- Born: 13 February 1936
- Died: 3 February 2004 (aged 67) Bangalore, India
- Occupations: Activist; professor; politician;
- Spouse: Prathima
- Children: 2

= M. D. Nanjundaswamy =

Gandhian leader, anti-globalization activist

Mahantha Devaru Nanjundaswamy (13 February 1936 – 3 February 2004) was an Indian Gandhian leader, scholar and activist, who advocated for farmers' rights. He is one of the founders of Karnataka Rajya Raitha Sangha (KRRS) in 1980. He was a prominent anti-globalization campaign leader.

== Early life ==
Nanjundswamy was born in Mysore to M. N. Mahantha Devaru and Rajammanni. His father was a farmer-turned-lawyer from Madrahalli village in Thirumakudalu Narasipura taluka, and was a member of the erstwhile Mysore Representative Assembly and later, the Karnataka Legislative Assembly. He was the fifth child of the couple. He was credited to be the first post-graduate from Mysore State. After securing a bachelor of science degree in Life Sciences from the University of Mysore, he pursued graduation in Law at Karnatak University, but wanted to become a doctor like his brother, who was an ENT specialist. As Nanjundswamy failed to secure a seat in medical studies, his parents sent him abroad to the Hague Academy of International Law in the Netherlands to complete his post-graduation in Law. Then he went on to study Constitutional Law in Germany and France before returning to Indian in 1964. His daughter, Chukki, lives in Mysore and runs Amrita Bhoomi, an agricultural school, started by him.

== Career ==
Nanjundaswamy began his career as a professor of law at the University of Mysore and later the Dr. Rammanohar Lohia College of Law in Bangalore. As a socialist, he was involved with the Samajwadi Yuvajana Sabha, and worked in close association with other socialists such as Ram Manohar Lohia and Shantaveri Gopala Gowda. In 1975, Nanjundaswamy launched the JP Movement in Karnataka and founded the Nava Nirmana Kranti, along with former Chief Minister of Karnataka, Kadidal Manjappa, and writer Poornachandra Tejaswi.
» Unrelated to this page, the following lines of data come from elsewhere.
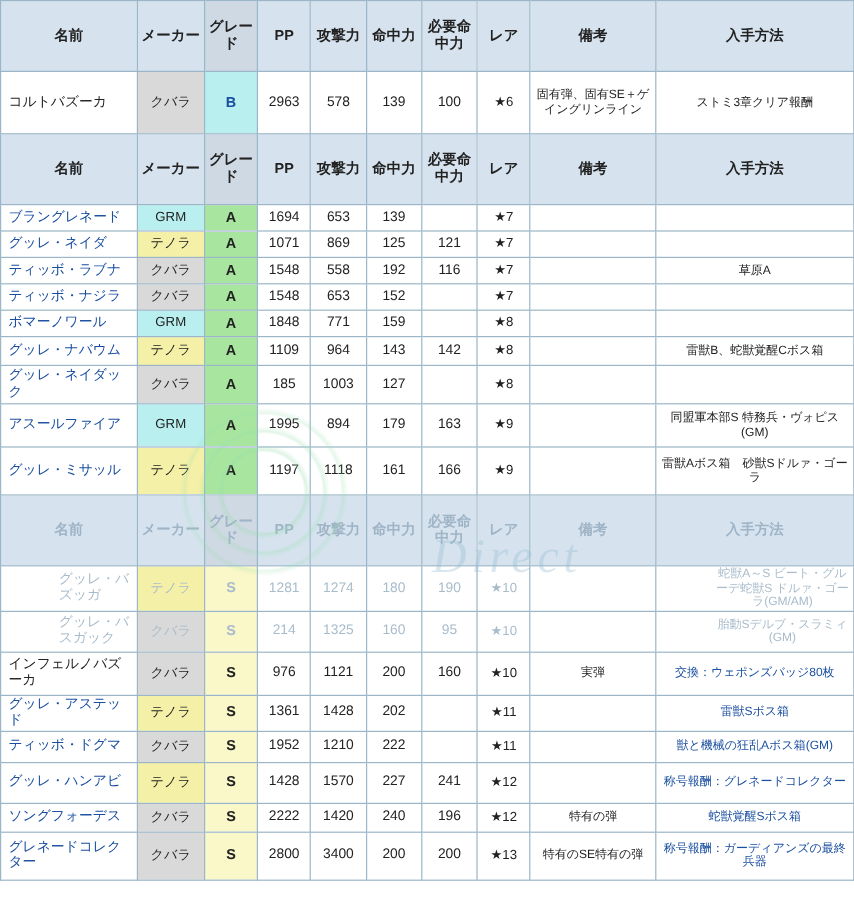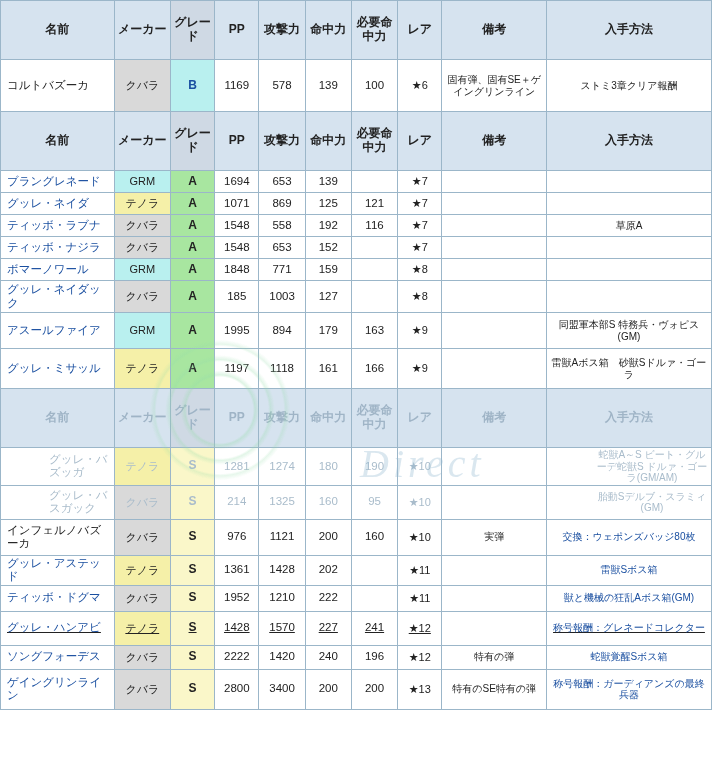"1169" td.num { text: 1169 -> 2963 }
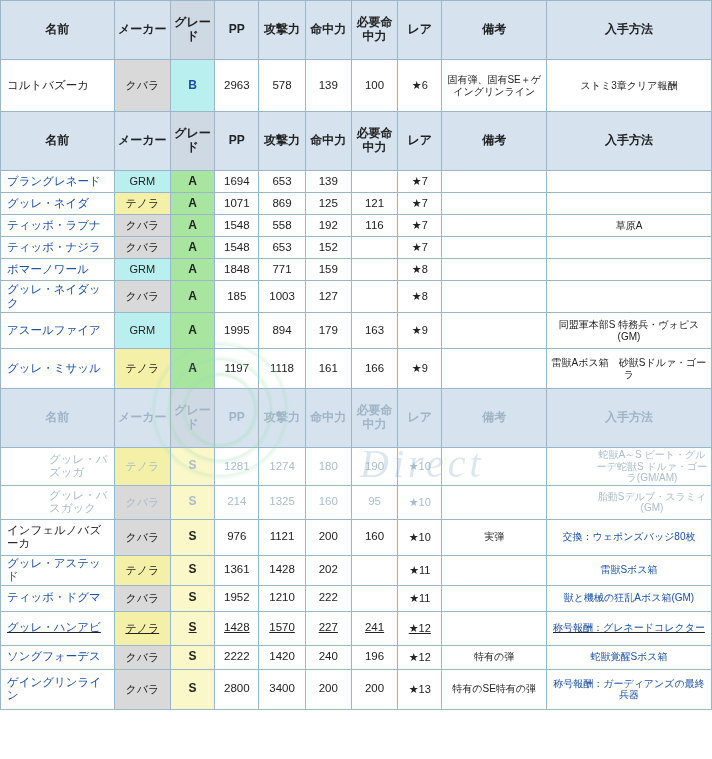"グッレ・ナバウム" tr { html: none -> <tr> <td>グッレ・ナバウム</td> <td>テノラ</td> <td>A</td> <td>1109</td> <td>964</td> <td>143</td> <td>142</td> <td>★8</td> <td></td> <td>雷獣B、蛇獣覚醒Cボス箱</td> </tr> }
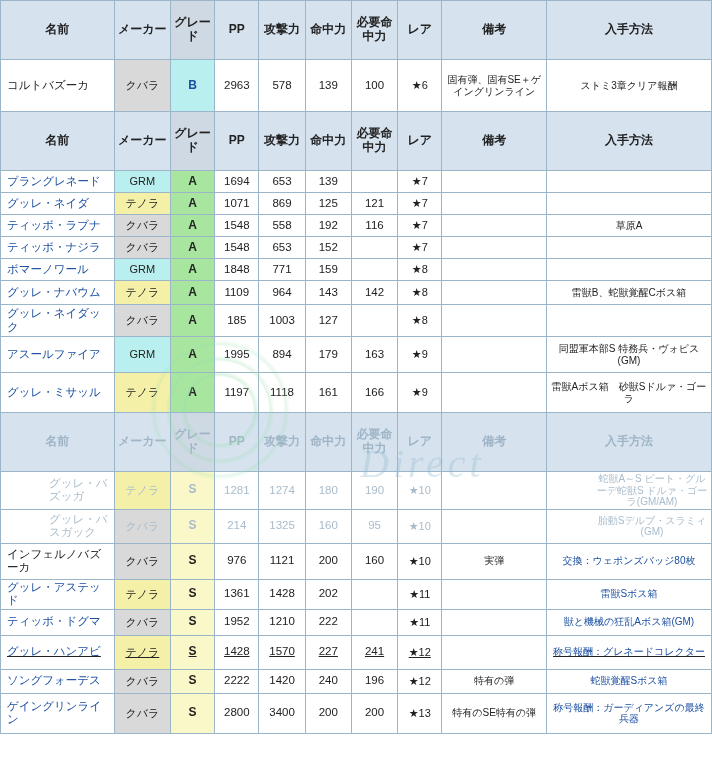"グッレ・ハンアビ" tr { text-decoration: underline -> none }
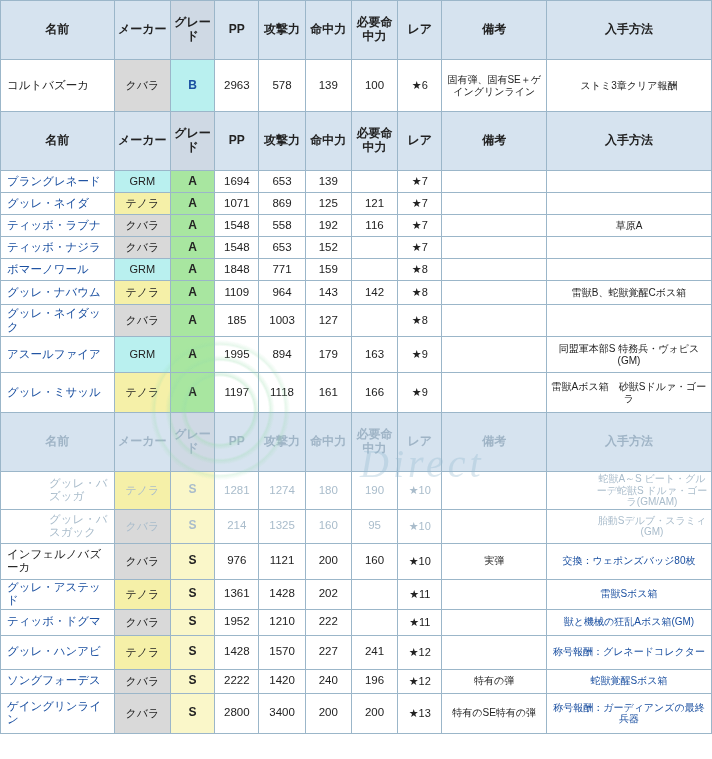"ゲイングリンライン" td.name { text: ゲイングリンライン -> グレネードコレクター }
In 1980, Nanjundaswamy formed the Karnataka Rajya Raitha Sangha (Karnataka State Farmers' Association; KRRS) in 1980. As president of the KRRS, he led campaigns against agricultural patenting by multi-national corporations, which he called "Western biopiracy". He was a strong critic of multi-national companies in India and the World Trade Organization (WTO), and had a hand in the 1999 Seattle WTO protests.

In 1996, he protested the opening of the first McDonald's outlet in Delhi. He also led the ransacking of newly-opened Pizza Hut and Kentucky Fried Chicken restaurants in Bangalore. He and his supporters stormed and ransacked the offices of the seed company Cargill, and burned Monsanto's genetically modified crops with their Cremation Monsanto movement, before taking on other companies such as PepsiCo and the Coca-Cola Company.

The KRRS was later registered as a political party and was instrumental in supporting non-Indian National Congress governments in Karnataka.

Nanjundaswamy, who was suffering from lung cancer, died on 3 February 2004 in Bangalore. The last rites were performed on Amrithabhoomi on the foothills of Biligiriranga Hills in Chamarajanagar district. On his birth anniversary on 13 February 2023, Yogendra Yadav, founder of Jai Kisan Andolan, remembered Nanjundaswamy and delivered a speech about the farmers' movement led by him in Chamarajanagar, where a main road in the district headquarters was named after him.